After finding the line that includes "linear-gradient(180deg,#ced3d8 0%, #dfe3e7" in the records below, transcribe it and each line after it through the last, exactly, and add nothing.
● ● ● ● ● ● ●
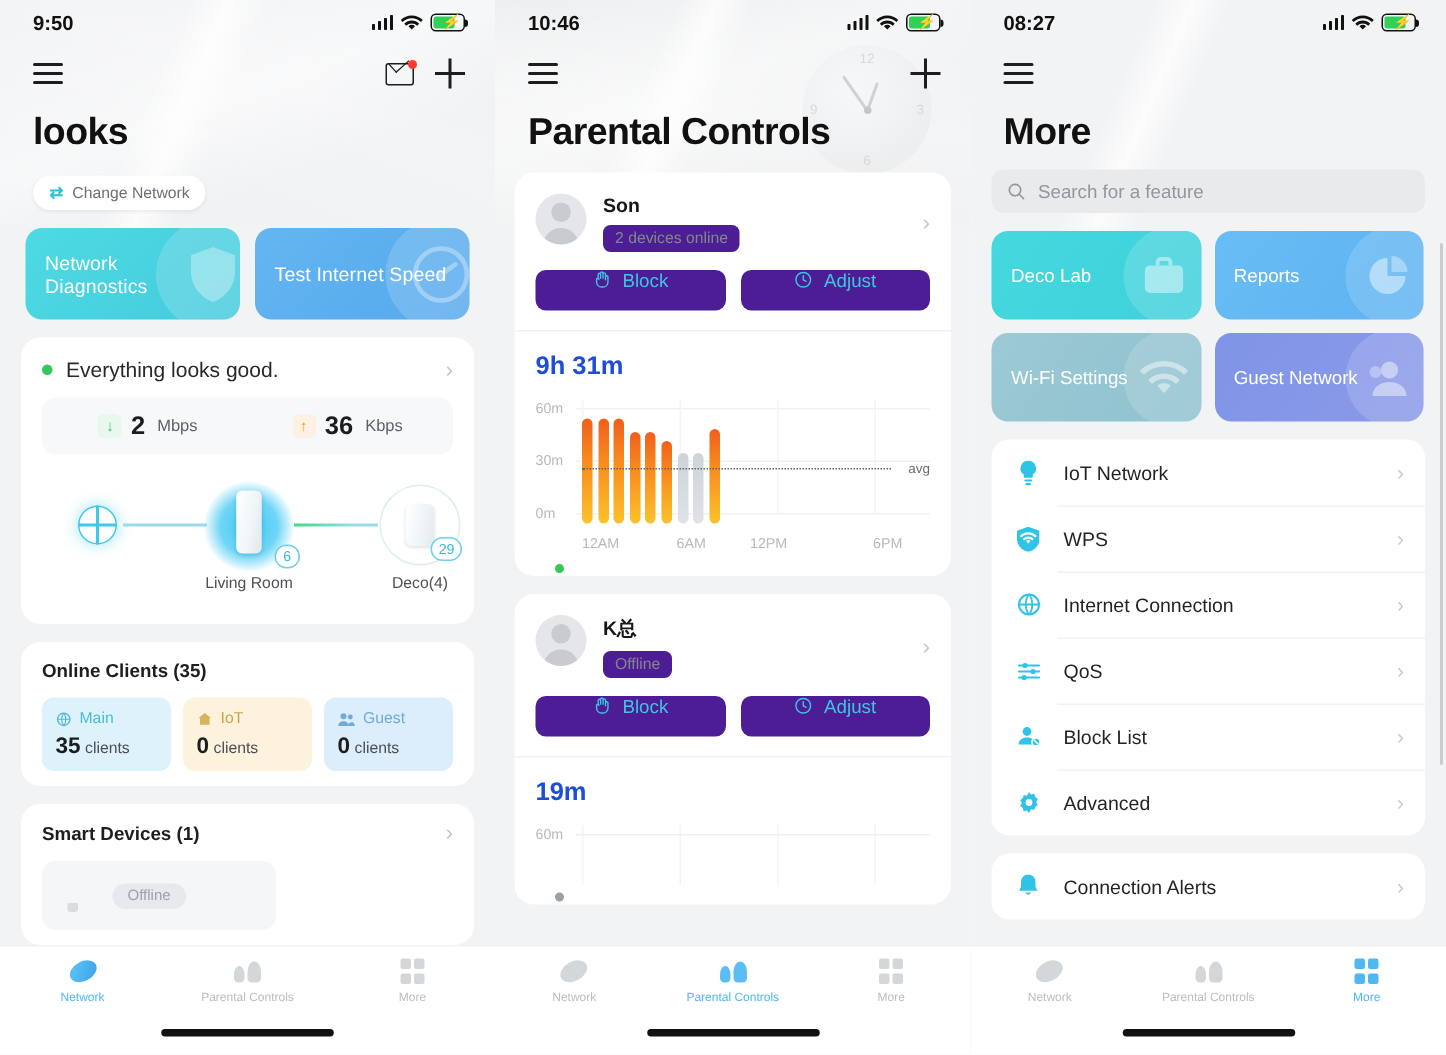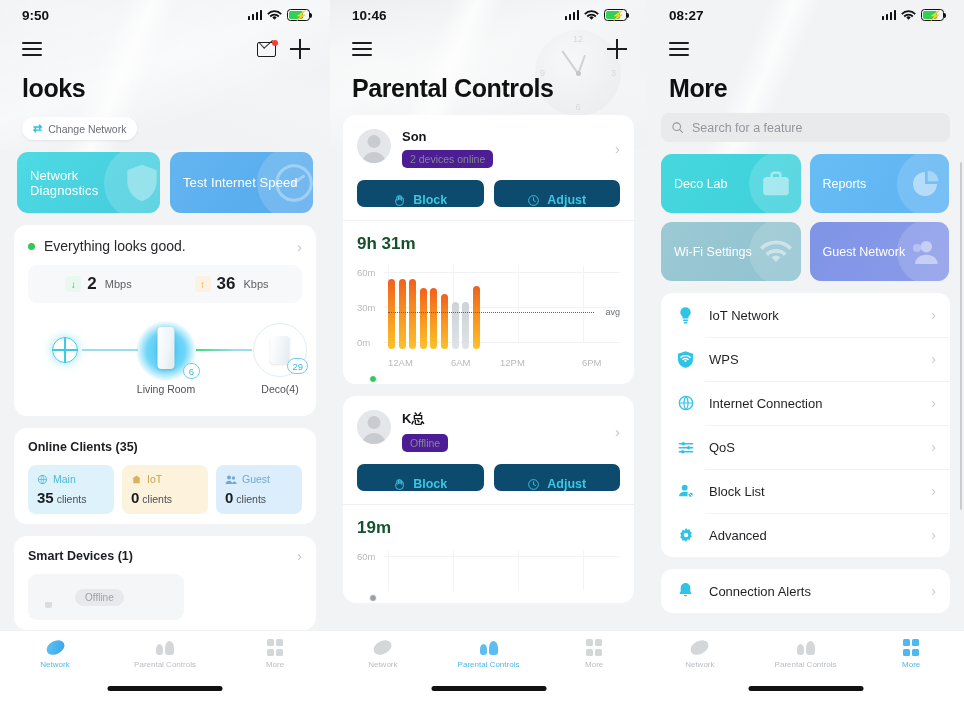--- a/index.html
+++ b/index.html
@@ -170,24 +170,24 @@
   .avatar .head{ position:absolute; left:50%; top:6px; transform:translateX(-50%); width:13px;height:13px;border-radius:50%;background:#c8cbcf;}
   .avatar .body{ position:absolute; left:50%; bottom:-6px; transform:translateX(-50%); width:24px;height:17px;border-radius:12px 12px 0 0;background:#c8cbcf;}
   .onlinedot{ position:absolute; left:26px; bottom:1px; width:8px;height:8px;border-radius:50%; border:1.5px solid #fff;}
   .onlinedot.on{ background:#34c759;}
   .onlinedot.off{ background:#9aa0a6;}
   .pinfo{ margin-left:11px; }
   .pname{ font-size:13px; font-weight:800; color:#15171a;}
   .ppill{ display:inline-block; margin-top:6px; background:#4c1d95; color:#83878d; font-size:10.5px; border-radius:5px; padding:3px 8px;}
   .pchev{ margin-left:auto; color:#c3c6ca; font-size:15px; align-self:center;}
   .pbtns{ display:flex; gap:10px; margin-top:12px;}
-  .pbtn{ flex:1; height:27px; border-radius:7px; background:#0c4a6e; color:#3ec6e0; font-size:12.5px;
-         display:flex; align-items:flex-end; justify-content:center; gap:7px;font-weight:bold;}
+  .pbtn{ flex:1; height:27px; border-radius:7px; background:#4c1d95; color:#3ec6e0; font-size:12.5px;
+         display:flex; align-items:flex-start; justify-content:center; gap:7px;}
   .divider{ height:1px; background:#f0f1f3; margin:13px -14px 0;}
-  .bigtime{ font-size:17px; font-weight:800; color:#14532d; margin-top:13px;}
+  .bigtime{ font-size:17px; font-weight:800; color:#1d4ed8; margin-top:13px;}
 
   .chartwrap{ position:relative; height:105px; margin-top:12px;}
   .ylabel{ position:absolute; left:0; font-size:9.5px; color:#b6b9bd;}
   .gridline{ position:absolute; left:27px; right:0; height:1px; background:#f0f1f3;}
   .vline{ position:absolute; top:0; width:1px; background:#f3f4f6;}
   .bars-area{ position:absolute; left:31px; right:6px; top:6px; bottom:22px;}
   .bar{ position:absolute; bottom:0; width:7px; border-radius:3.5px;}
   .bar.orange{ background: linear-gradient(180deg,#f0601d 0%, #f78a1e 40%, #fcc22b 100%);}
   .bar.grey{ background: linear-gradient(180deg,#ced3d8 0%, #dfe3e7 100%);}
   .avgline{ position:absolute; left:31px; right:26px; border-top:1.4px dotted #5f636a;}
● ● ● ● ● ● ●
**ANSWER BOX**.
   .bar.grey{ background: linear-gradient(180deg,#ced3d8 0%, #dfe3e7 100%);}
   .avgline{ position:absolute; left:31px; right:26px; border-top:1.4px dotted #5f636a;}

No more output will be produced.